AssertionError: HSIC computation resulted in NANs
I tried comparing many EfficientNet to other models (and its variants), but all I got is this error: AssertionError: HSIC computation resulted in NANs.
One example:
python3 eff_b0b2_compare.py
eff_b0b2_compare.py:
import torch
from torchvision.models import efficientnet_b0, efficientnet_b2 # edit
from torchvision.datasets import CIFAR10
from torch.utils.data import DataLoader
import torchvision.transforms as transforms
import numpy as np
import random
from torch_cka import CKA
def seed_worker(worker_id):
worker_seed = torch.initial_seed() % 2**32
np.random.seed(worker_seed)
random.seed(worker_seed)
g = torch.Generator()
g.manual_seed(0)
np.random.seed(0)
random.seed(0)
model1_name, model2_name = 'efficientnet_b0', 'efficientnet_b2' # edit
model1 = efficientnet_b0(pretrained=True) # edit
model2 = efficientnet_b2(pretrained=True) # edit
transform = transforms.Compose(
[transforms.ToTensor(),
transforms.Normalize((0.485, 0.456, 0.406), (0.229, 0.224, 0.225))])
batch_size = 16 # 256
dataset = CIFAR10(root='../data/',
train=False,
download=True,
transform=transform)
dataloader = DataLoader(dataset,
batch_size=batch_size,
shuffle=False,
worker_init_fn=seed_worker,
generator=g,)
cka = CKA(model1, model2,
model1_name=model1_name, model2_name=model2_name,
device='cuda')
cka.compare(dataloader)
cka.plot_results(save_path="../exps/{}.jpg".format(model1_name, model2_name))

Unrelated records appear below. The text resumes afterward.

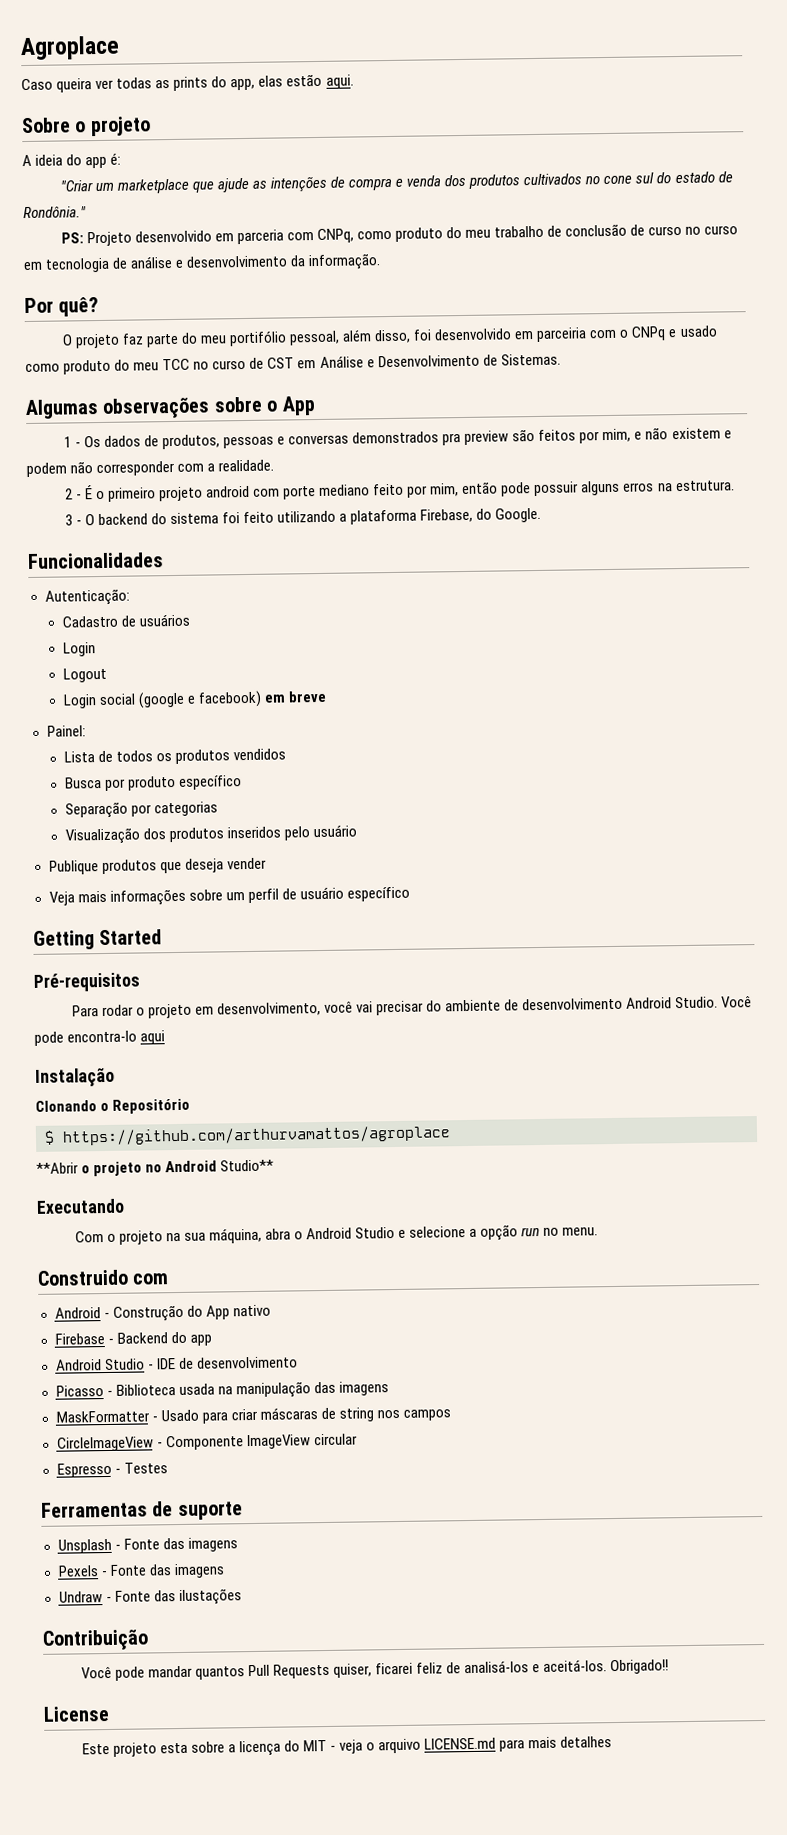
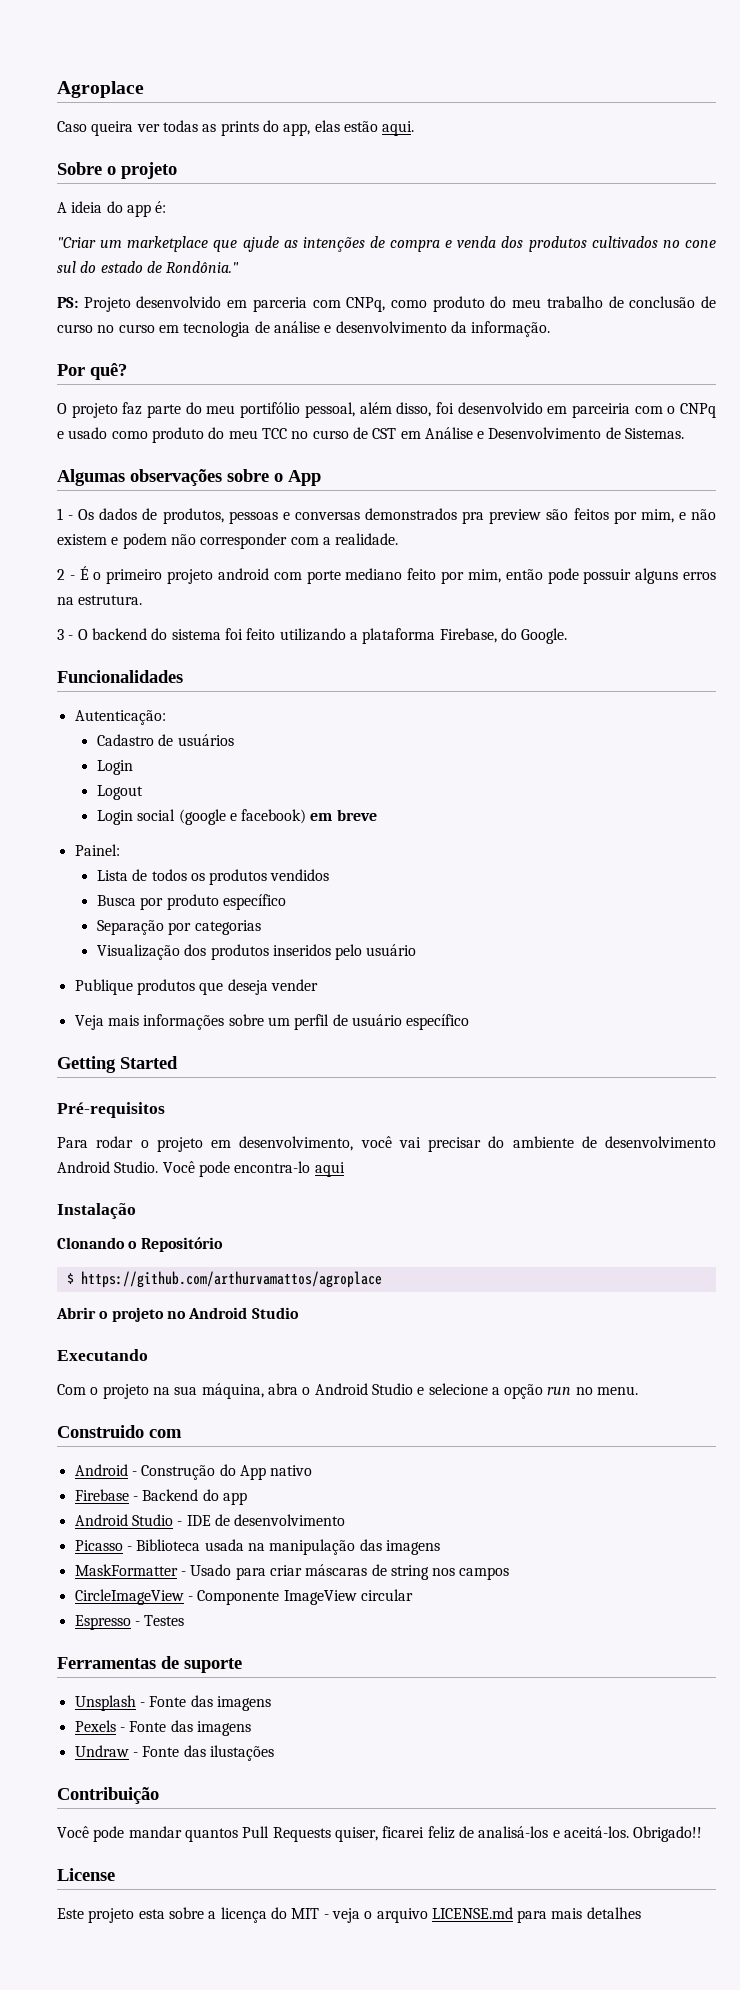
[36,1162,79,1174] **Abrir -> [56,1307,96,1319] Abrir
[220,1159,275,1172] Studio** -> [251,1307,299,1319] Studio

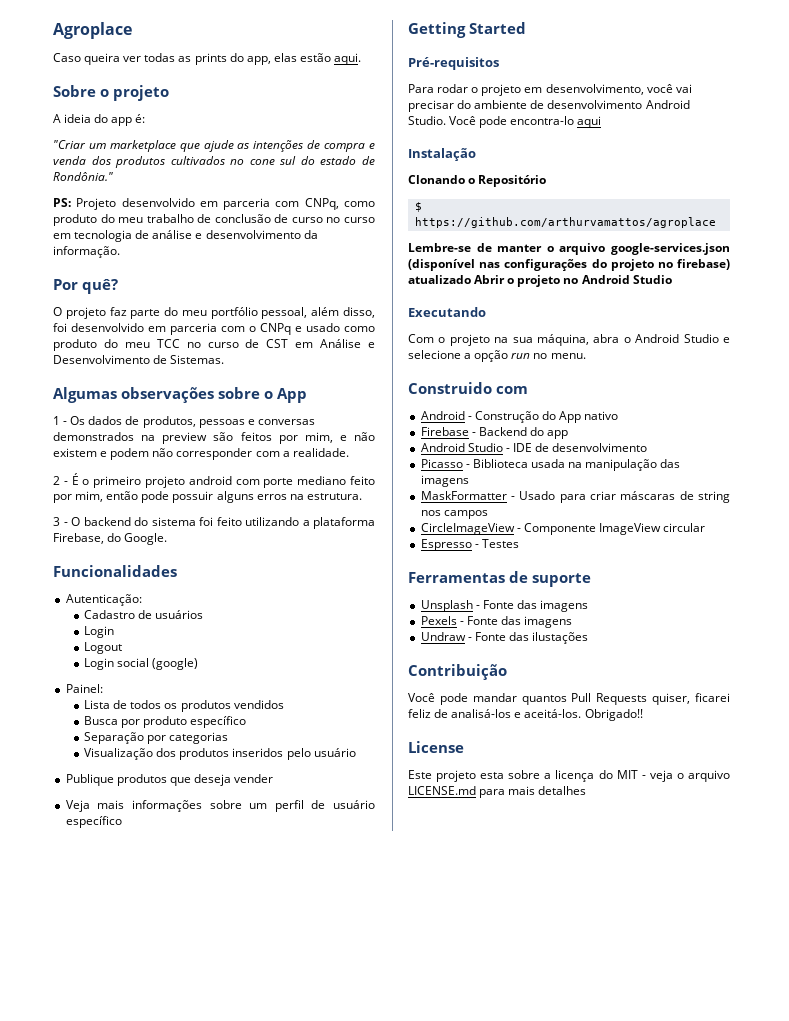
[240,402,301,418] portifólio -> [210,307,258,319] portfólio
[571,403,630,418] parceiria -> [170,323,217,335] parceria
[462,511,485,524] pra -> [141,435,156,441] na
[178,809,377,825] (google e facebook) em breve -> [152,658,199,670] (google)
(382, 1279) none -> [408,243,730,255] [408,259,730,271] [408,275,471,284] Lembre-se de manter o arquivo google-services.json (disponível nas configurações do projeto no firebase) atualizado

/home/brcao/.local/lib/python3.8/site-packages/torchvision/models/_utils.py:208: UserWarning: The parameter 'pretrained' is deprecated since 0.13 and may be removed in the future, please use 'weights' instead.
warnings.warn(
/home/brcao/.local/lib/python3.8/site-packages/torchvision/models/_utils.py:223: UserWarning: Arguments other than a weight enum or `None` for 'weights' are deprecated since 0.13 and may be removed in the future. The current behavior is equivalent to passing `weights=EfficientNet_B0_Weights.IMAGENET1K_V1`. You can also use `weights=EfficientNet_B0_Weights.DEFAULT` to get the most up-to-date weights.
warnings.warn(msg)
/home/brcao/.local/lib/python3.8/site-packages/torchvision/models/_utils.py:223: UserWarning: Arguments other than a weight enum or `None` for 'weights' are deprecated since 0.13 and may be removed in the future. The current behavior is equivalent to passing `weights=EfficientNet_B2_Weights.IMAGENET1K_V1`. You can also use `weights=EfficientNet_B2_Weights.DEFAULT` to get the most up-to-date weights.
warnings.warn(msg)
Files already downloaded and verified
/home/brcao/.local/lib/python3.8/site-packages/torch_cka/cka.py:62: UserWarning: Model 1 seems to have a lot of layers. Consider giving a list of layers whose features you are concerned with through the 'model1_layers' parameter. Your CPU/GPU will thank you :)
warn("Model 1 seems to have a lot of layers. " \
/home/brcao/.local/lib/python3.8/site-packages/torch_cka/cka.py:69: UserWarning: Model 2 seems to have a lot of layers. Consider giving a list of layers whose features you are concerned with through the 'model2_layers' parameter. Your CPU/GPU will thank you :)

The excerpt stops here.